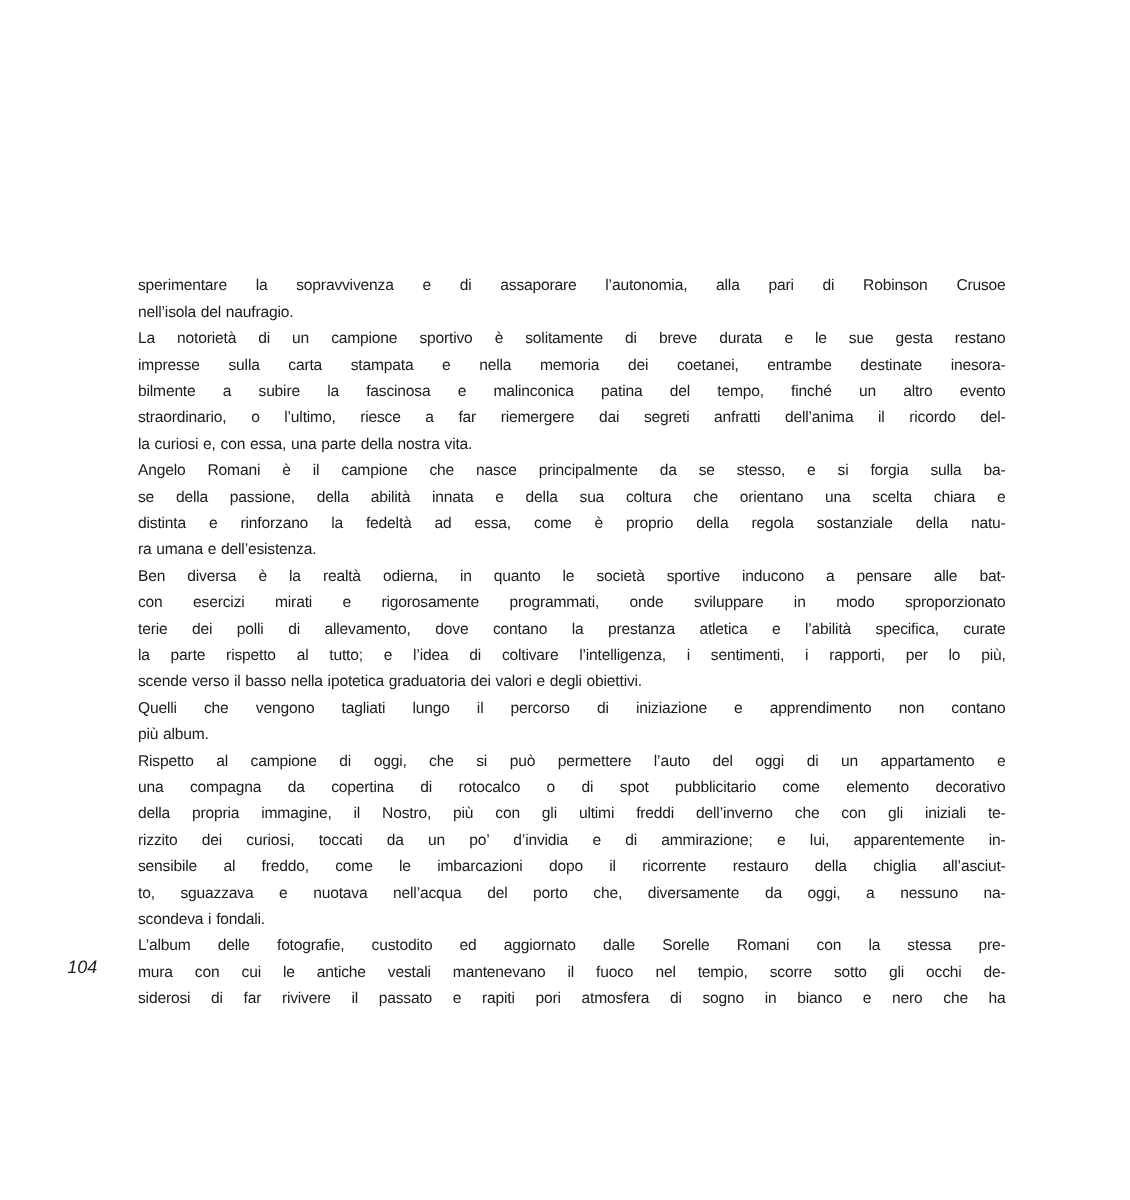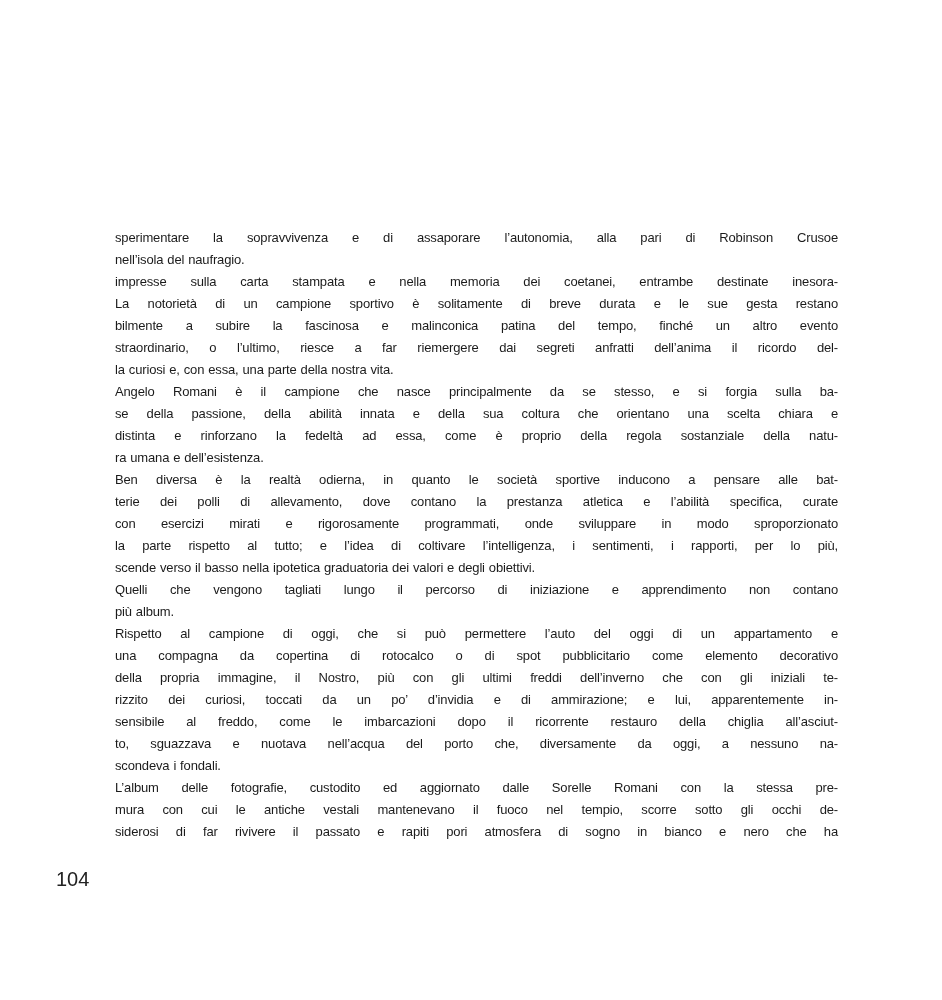--- a/index.html
+++ b/index.html
@@ -30,53 +30,54 @@
     white-space: normal;
     height: 22px;
     overflow: visible;
   }
   .line.para-end {
     text-align-last: left;
   }
   .page-number {
     position: absolute;
     left: 56px;
-    top: 868px;
-    font-size: 20px;
+    top: 796px;
+    font-size: 15px;
     line-height: 22px;
+    font-style: italic;
     color: #222222;
   }
 </style>
 </head>
 <body>
 
 <div class="page">
   <div class="page-number">104</div>
   <div class="text-block">
       <div class="para">
         <div class="line">sperimentare la sopravvivenza e di assaporare l’autonomia, alla pari di Robinson Crusoe</div>
         <div class="line para-end">nell’isola del naufragio.</div>
       </div>
       <div class="para">
+        <div class="line">La notorietà di un campione sportivo è solitamente di breve durata e le sue gesta restano</div>
         <div class="line">impresse sulla carta stampata e nella memoria dei coetanei, entrambe destinate inesora-</div>
-        <div class="line">La notorietà di un campione sportivo è solitamente di breve durata e le sue gesta restano</div>
         <div class="line">bilmente a subire la fascinosa e malinconica patina del tempo, finché un altro evento</div>
         <div class="line">straordinario, o l’ultimo, riesce a far riemergere dai segreti anfratti dell’anima il ricordo del-</div>
         <div class="line para-end">la curiosi e, con essa, una parte della nostra vita.</div>
       </div>
       <div class="para">
         <div class="line">Angelo Romani è il campione che nasce principalmente da se stesso, e si forgia sulla ba-</div>
         <div class="line">se della passione, della abilità innata e della sua coltura che orientano una scelta chiara e</div>
         <div class="line">distinta e rinforzano la fedeltà ad essa, come è proprio della regola sostanziale della natu-</div>
         <div class="line para-end">ra umana e dell’esistenza.</div>
       </div>
       <div class="para">
         <div class="line">Ben diversa è la realtà odierna, in quanto le società sportive inducono a pensare alle bat-</div>
+        <div class="line">con esercizi mirati e rigorosamente programmati, onde sviluppare in modo sproporzionato</div>
         <div class="line">terie dei polli di allevamento, dove contano la prestanza atletica e l’abilità specifica, curate</div>
-        <div class="line">con esercizi mirati e rigorosamente programmati, onde sviluppare in modo sproporzionato</div>
         <div class="line">la parte rispetto al tutto; e l’idea di coltivare l’intelligenza, i sentimenti, i rapporti, per lo più,</div>
         <div class="line para-end">scende verso il basso nella ipotetica graduatoria dei valori e degli obiettivi.</div>
       </div>
       <div class="para">
         <div class="line">Quelli che vengono tagliati lungo il percorso di iniziazione e apprendimento non contano</div>
         <div class="line para-end">più album.</div>
       </div>
       <div class="para">
         <div class="line">Rispetto al campione di oggi, che si può permettere l’auto del oggi di un appartamento e</div>
         <div class="line">una compagna da copertina di rotocalco o di spot pubblicitario come elemento decorativo</div>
====
Problem to work on ▸ Everything in the material above should be reproduced exactly, except the pictures.

Finished task ▸
--- a/index.html
+++ b/index.html
@@ -30,53 +30,54 @@
     white-space: normal;
     height: 22px;
     overflow: visible;
   }
   .line.para-end {
     text-align-last: left;
   }
   .page-number {
     position: absolute;
     left: 56px;
-    top: 868px;
-    font-size: 20px;
+    top: 796px;
+    font-size: 15px;
     line-height: 22px;
+    font-style: italic;
     color: #222222;
   }
 </style>
 </head>
 <body>
 
 <div class="page">
   <div class="page-number">104</div>
   <div class="text-block">
       <div class="para">
         <div class="line">sperimentare la sopravvivenza e di assaporare l’autonomia, alla pari di Robinson Crusoe</div>
         <div class="line para-end">nell’isola del naufragio.</div>
       </div>
       <div class="para">
+        <div class="line">La notorietà di un campione sportivo è solitamente di breve durata e le sue gesta restano</div>
         <div class="line">impresse sulla carta stampata e nella memoria dei coetanei, entrambe destinate inesora-</div>
-        <div class="line">La notorietà di un campione sportivo è solitamente di breve durata e le sue gesta restano</div>
         <div class="line">bilmente a subire la fascinosa e malinconica patina del tempo, finché un altro evento</div>
         <div class="line">straordinario, o l’ultimo, riesce a far riemergere dai segreti anfratti dell’anima il ricordo del-</div>
         <div class="line para-end">la curiosi e, con essa, una parte della nostra vita.</div>
       </div>
       <div class="para">
         <div class="line">Angelo Romani è il campione che nasce principalmente da se stesso, e si forgia sulla ba-</div>
         <div class="line">se della passione, della abilità innata e della sua coltura che orientano una scelta chiara e</div>
         <div class="line">distinta e rinforzano la fedeltà ad essa, come è proprio della regola sostanziale della natu-</div>
         <div class="line para-end">ra umana e dell’esistenza.</div>
       </div>
       <div class="para">
         <div class="line">Ben diversa è la realtà odierna, in quanto le società sportive inducono a pensare alle bat-</div>
+        <div class="line">con esercizi mirati e rigorosamente programmati, onde sviluppare in modo sproporzionato</div>
         <div class="line">terie dei polli di allevamento, dove contano la prestanza atletica e l’abilità specifica, curate</div>
-        <div class="line">con esercizi mirati e rigorosamente programmati, onde sviluppare in modo sproporzionato</div>
         <div class="line">la parte rispetto al tutto; e l’idea di coltivare l’intelligenza, i sentimenti, i rapporti, per lo più,</div>
         <div class="line para-end">scende verso il basso nella ipotetica graduatoria dei valori e degli obiettivi.</div>
       </div>
       <div class="para">
         <div class="line">Quelli che vengono tagliati lungo il percorso di iniziazione e apprendimento non contano</div>
         <div class="line para-end">più album.</div>
       </div>
       <div class="para">
         <div class="line">Rispetto al campione di oggi, che si può permettere l’auto del oggi di un appartamento e</div>
         <div class="line">una compagna da copertina di rotocalco o di spot pubblicitario come elemento decorativo</div>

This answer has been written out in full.